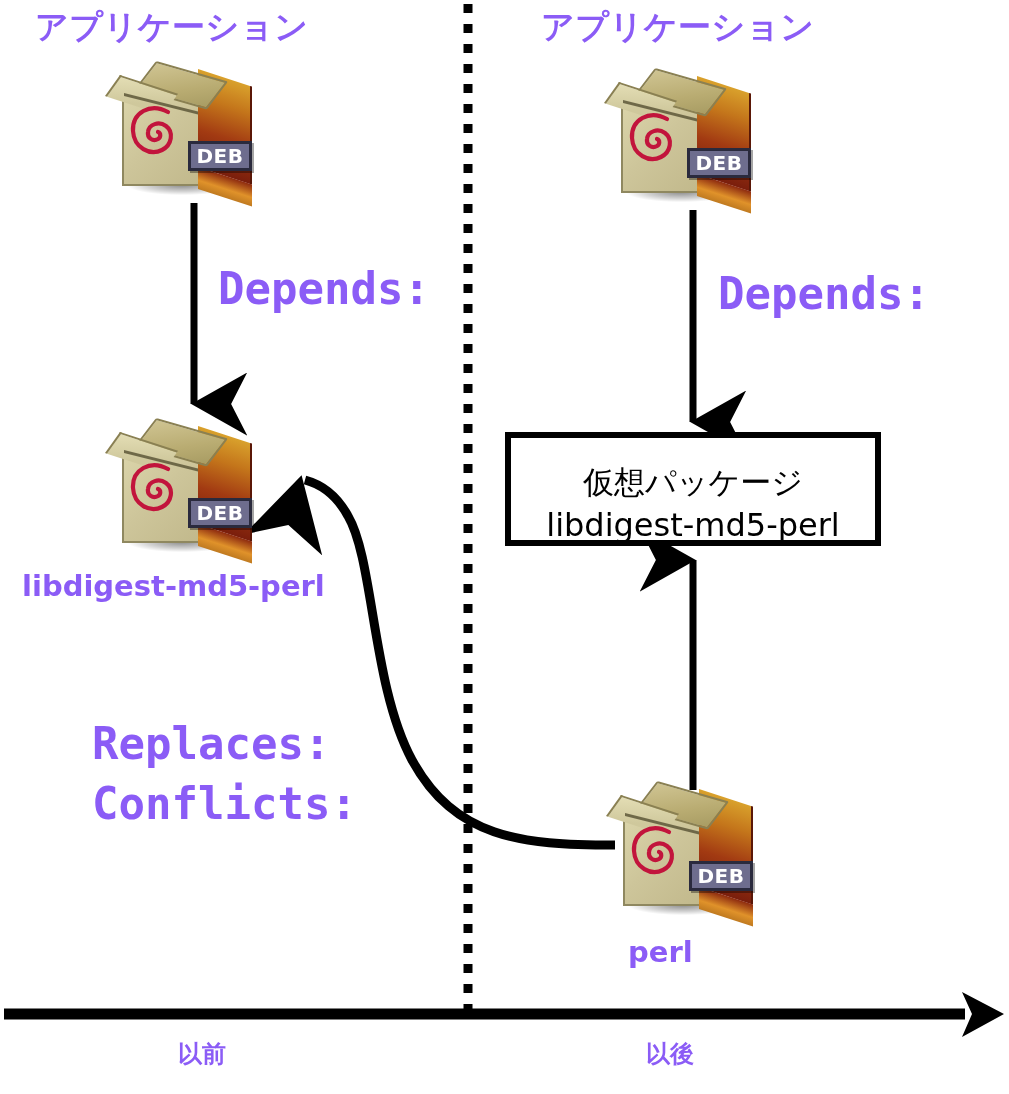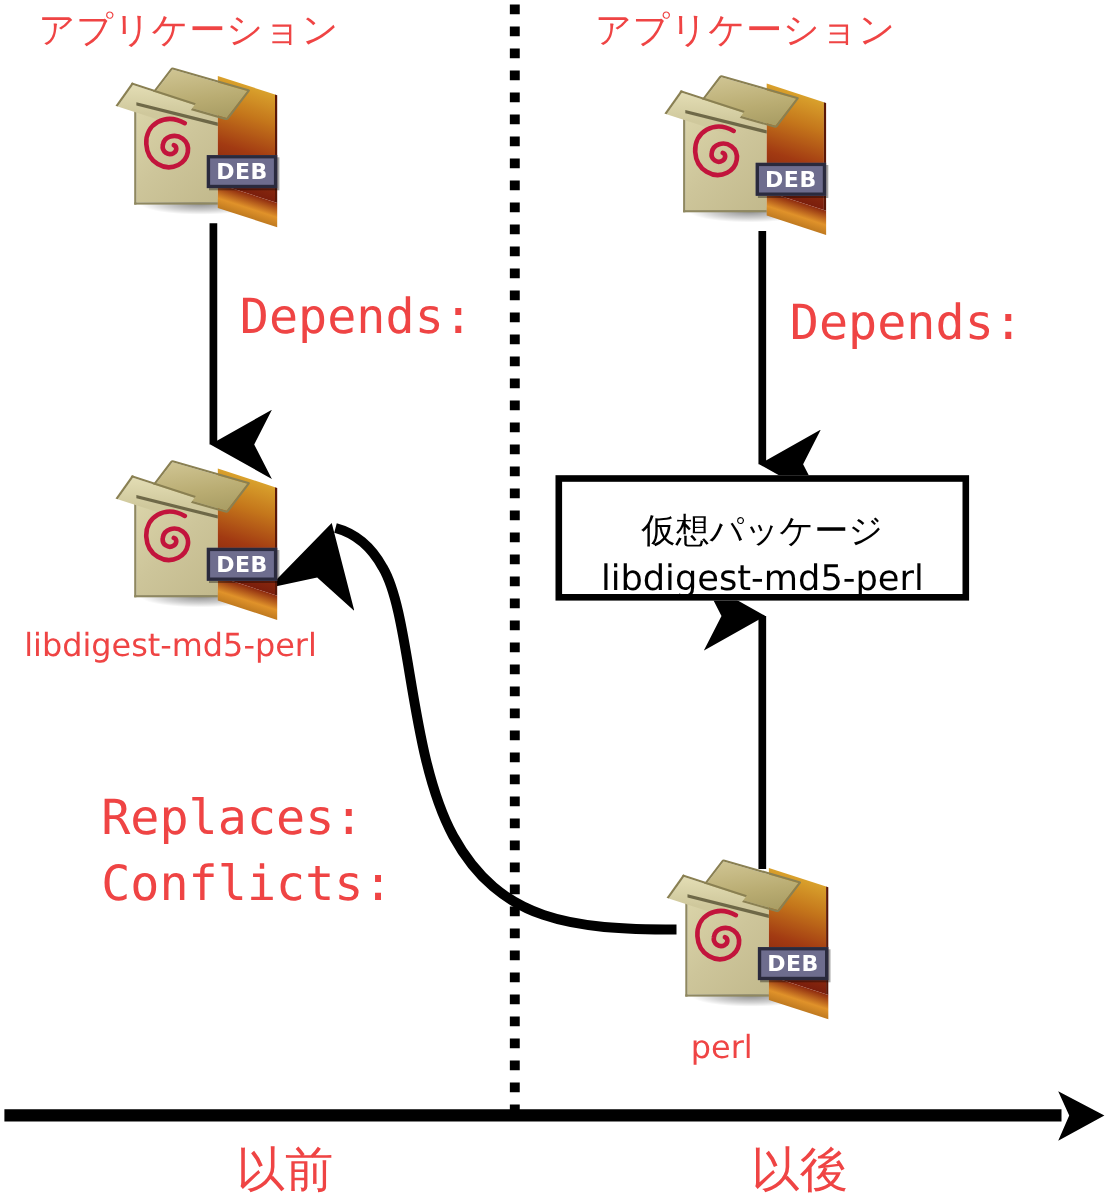"アプリケーション" .txt { color: #ef4444 -> #8b5cf6; font-weight: none -> bold }
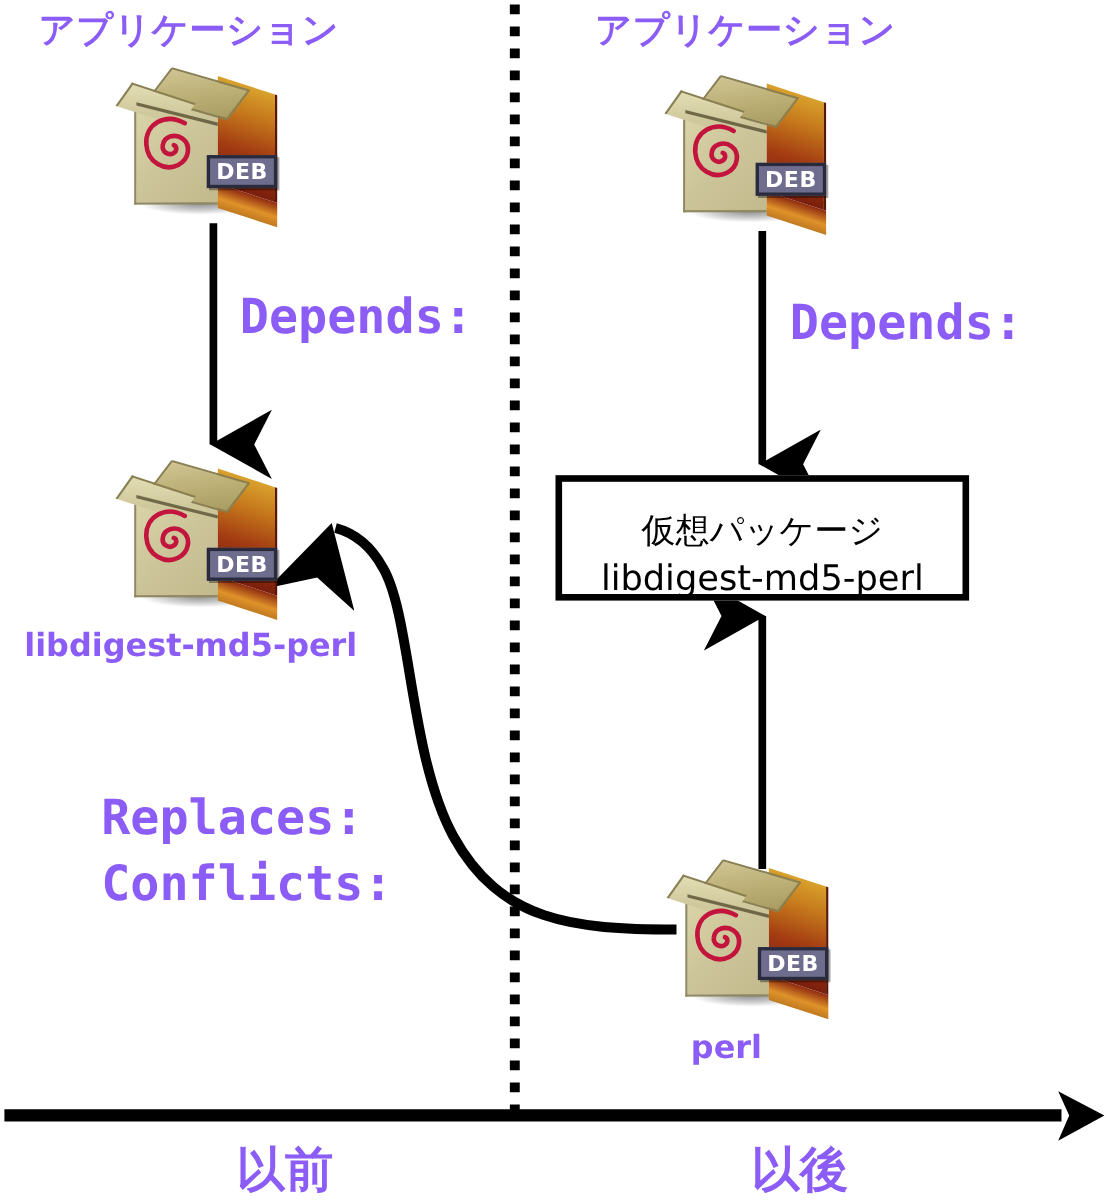"以前" .axis-label { font-size: 44px -> 24px; margin-left: 37px -> none }
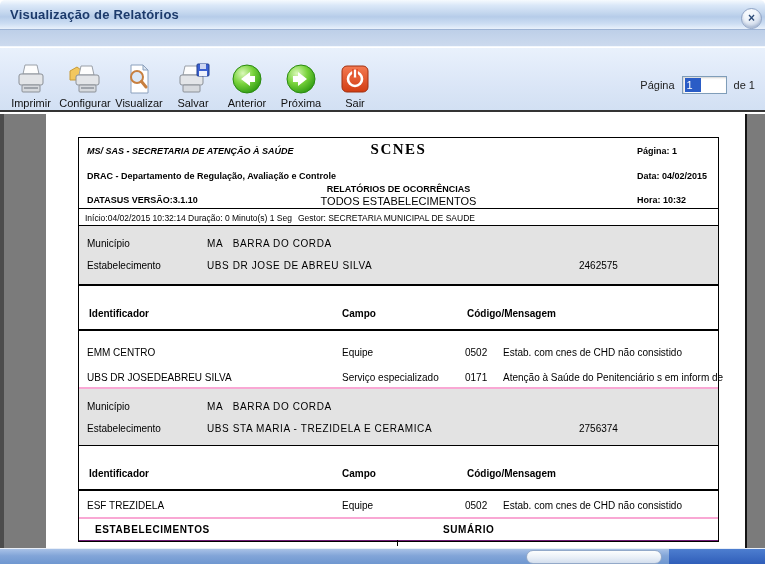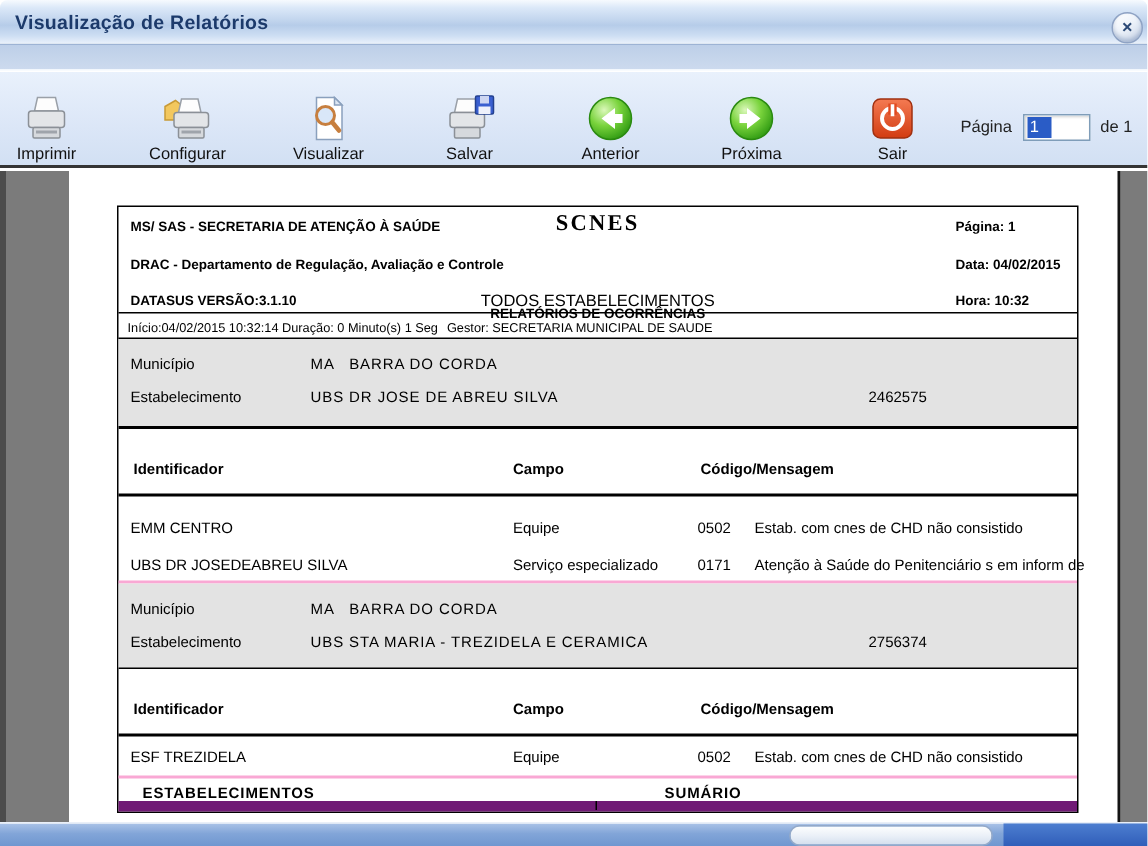"Imprimir" .toolbar { gap: 40px -> none }
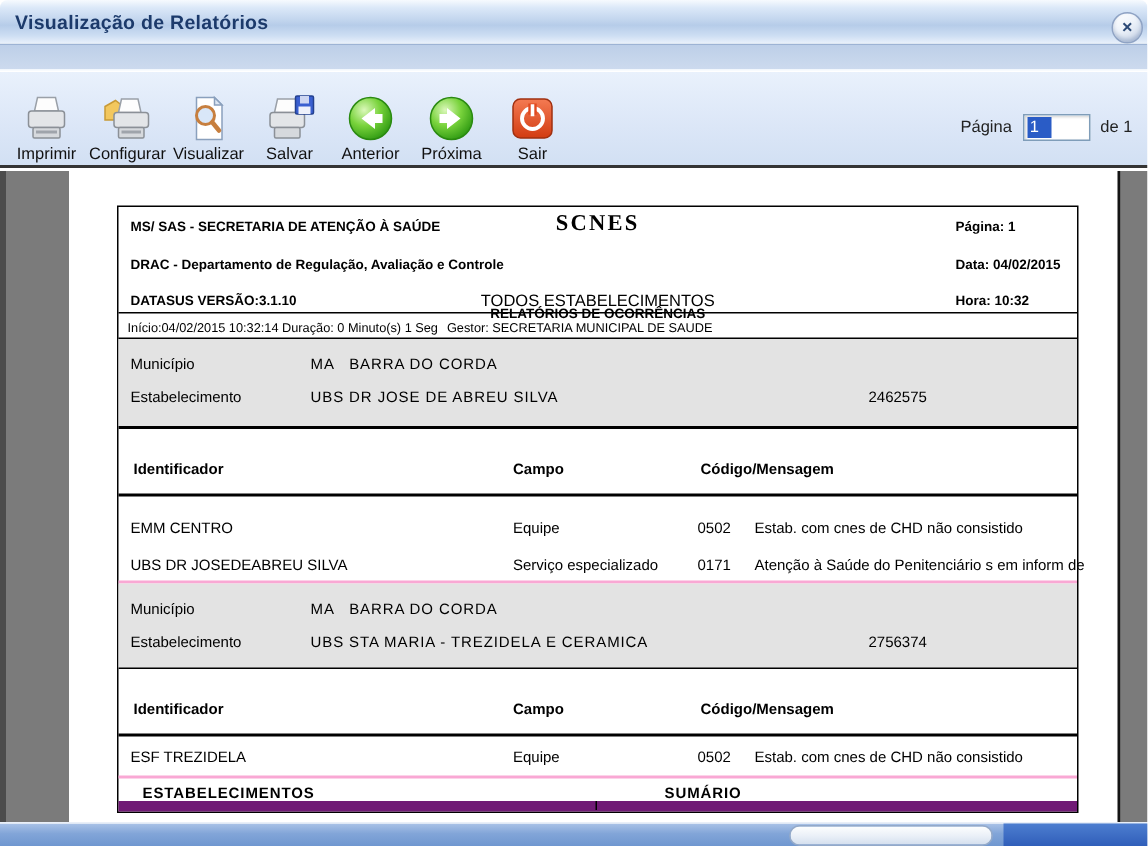"MS/ SAS - SECRETARIA DE" .h-org1 { font-style: none -> italic }
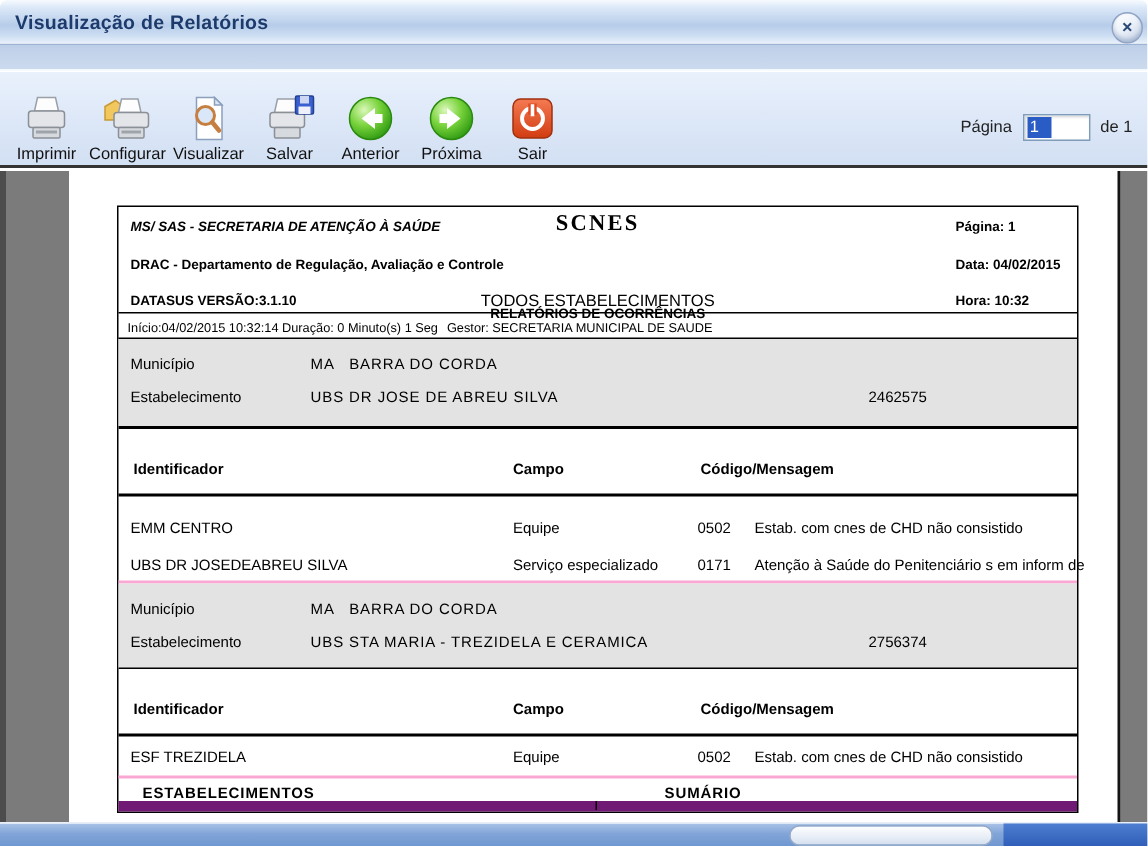"RELATÓRIOS DE OCORRÊNCIAS" .h-sub1 { margin-top: 20px -> none }
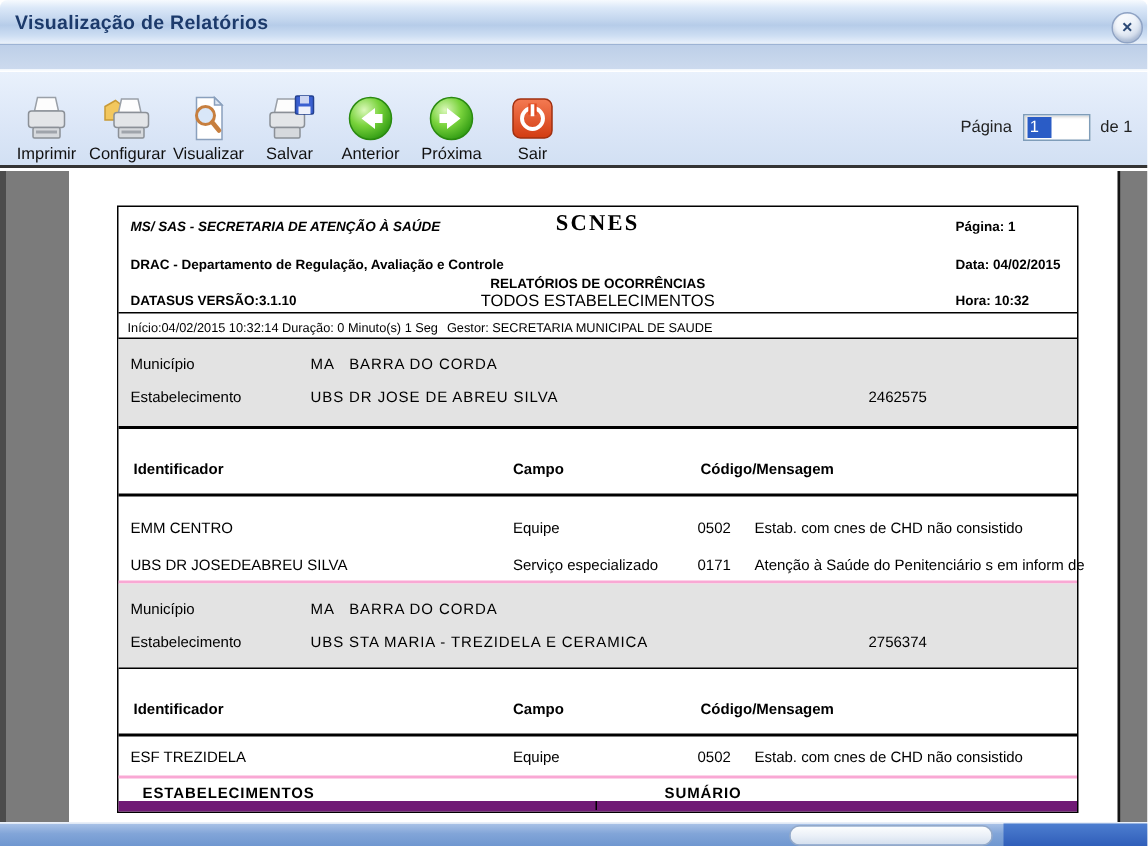"ESTABELECIMENTOS" .rb-footer { border-bottom: 7px solid #701a75 -> 1px solid #701a75 }
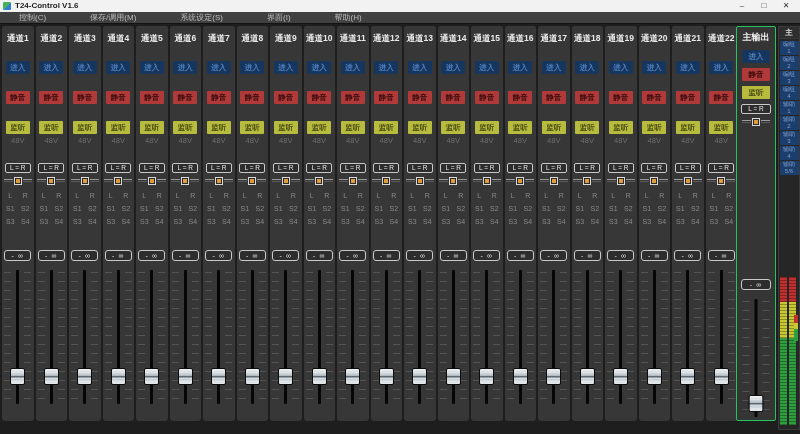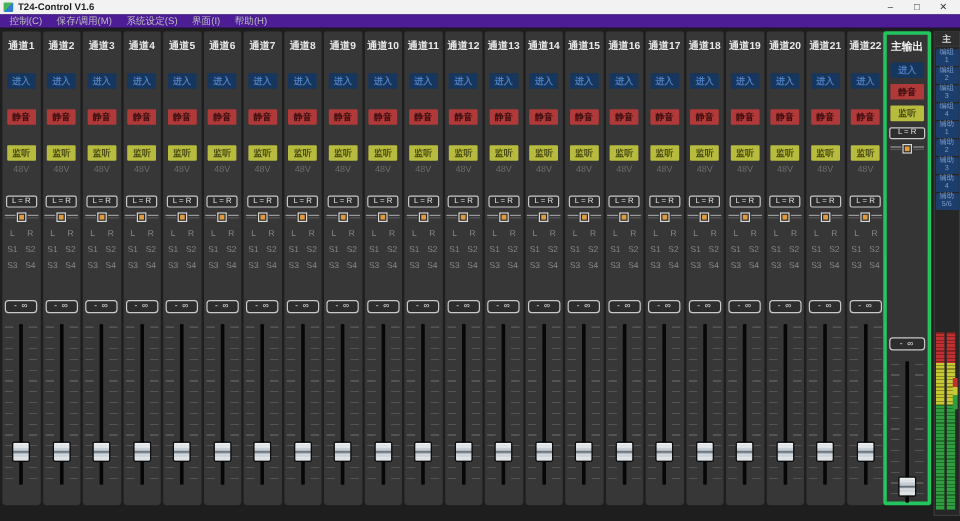"控制(C)" .menubar { background: #4c1d95 -> #404040; gap: none -> 32px; padding-left: 2px -> 13px }
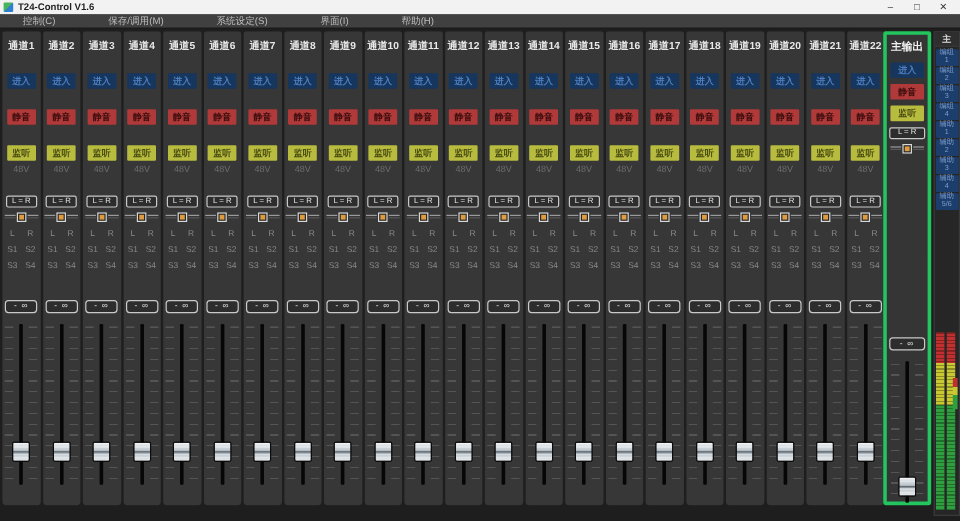"主输出" .master { border: 3px solid #22c55e -> 1px solid #22c55e }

──────────────────────────────

Output the records above unchanged, minus their pictures.

"アプリケーション" .txt { color: #ef4444 -> #8b5cf6; font-weight: none -> bold }
"以前" .axis-label { font-size: 44px -> 24px; margin-left: 37px -> none }
"Imprimir" .toolbar { gap: 40px -> none }
"MS/ SAS - SECRETARIA DE" .h-org1 { font-style: none -> italic }
"RELATÓRIOS DE OCORRÊNCIAS" .h-sub1 { margin-top: 20px -> none }
"ESTABELECIMENTOS" .rb-footer { border-bottom: 7px solid #701a75 -> 1px solid #701a75 }
"控制(C)" .menubar { background: #4c1d95 -> #404040; gap: none -> 32px; padding-left: 2px -> 13px }
"主输出" .master { border: 3px solid #22c55e -> 1px solid #22c55e }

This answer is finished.